TheBloke/stable-vicuna-13B-GPTQ · Attentions are all None

May 10, 2023

•

edited May 10, 2023

I used the code on discussion #1 (https://huggingface.co/TheBloke/stable-vicuna-13B-GPTQ/discussions/1#644cc8af97a3b0904a481e3e) but modified it to output hidden_states and attentions. The textual output looks good, and the hidden_states look good, but each element of the attention tensors are None. The output size is 1007 (generated length) x 40 (layer number) but the tensors within are all None. Any ideas why this would be?
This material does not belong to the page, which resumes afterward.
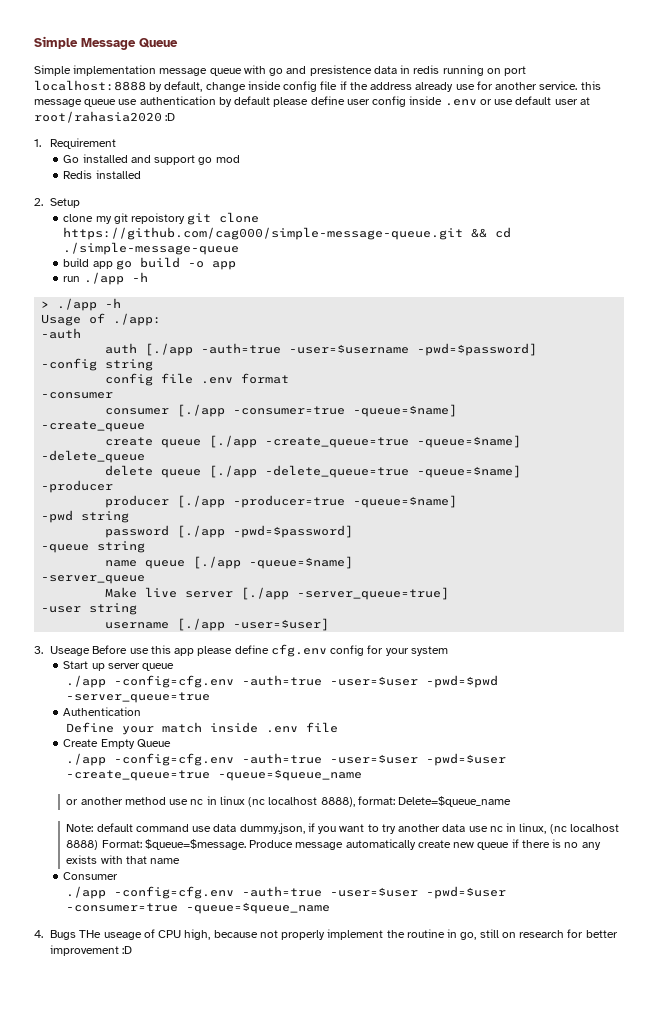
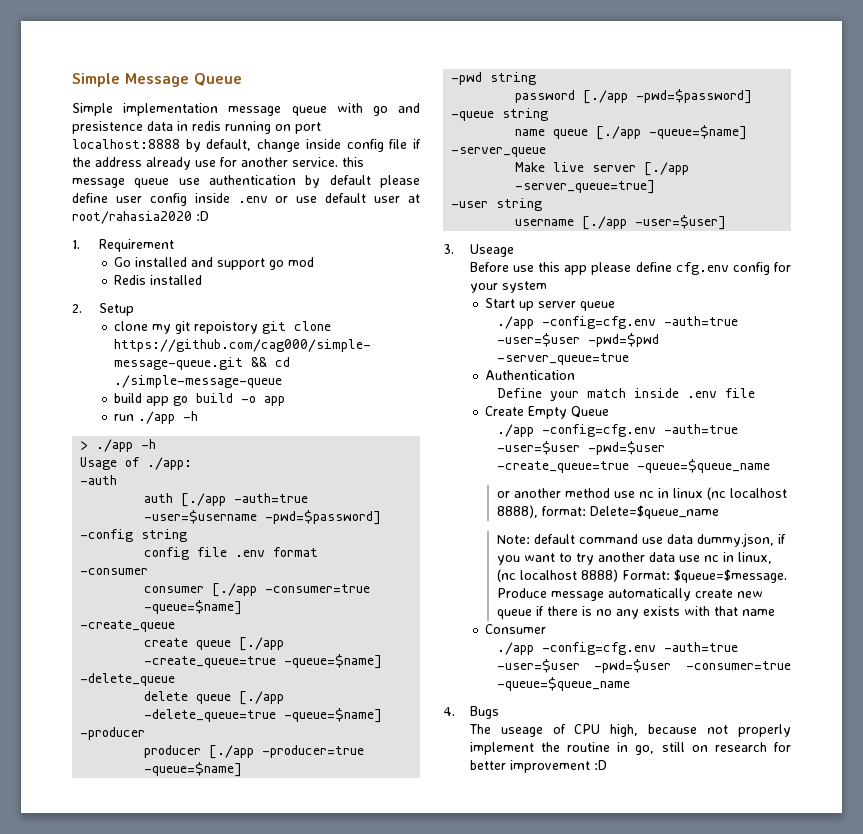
(91, 651) none -> (514, 250) //
[79,930,102,938] THe -> [468,724,491,734] // The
Generate updated to output internals:

with torch.no_grad():
model_output = model.generate(
input_ids,
do_sample=False, # Set to False for now
min_length=min_length,
max_length=max_length,
top_p=top_p,
temperature=temperature,
return_dict_in_generate=True,
output_scores=True,
output_attentions=True,
output_hidden_states=True
)

TheBloke

Owner May 10, 2023

Sorry, no, no clue. Never tried to do that before.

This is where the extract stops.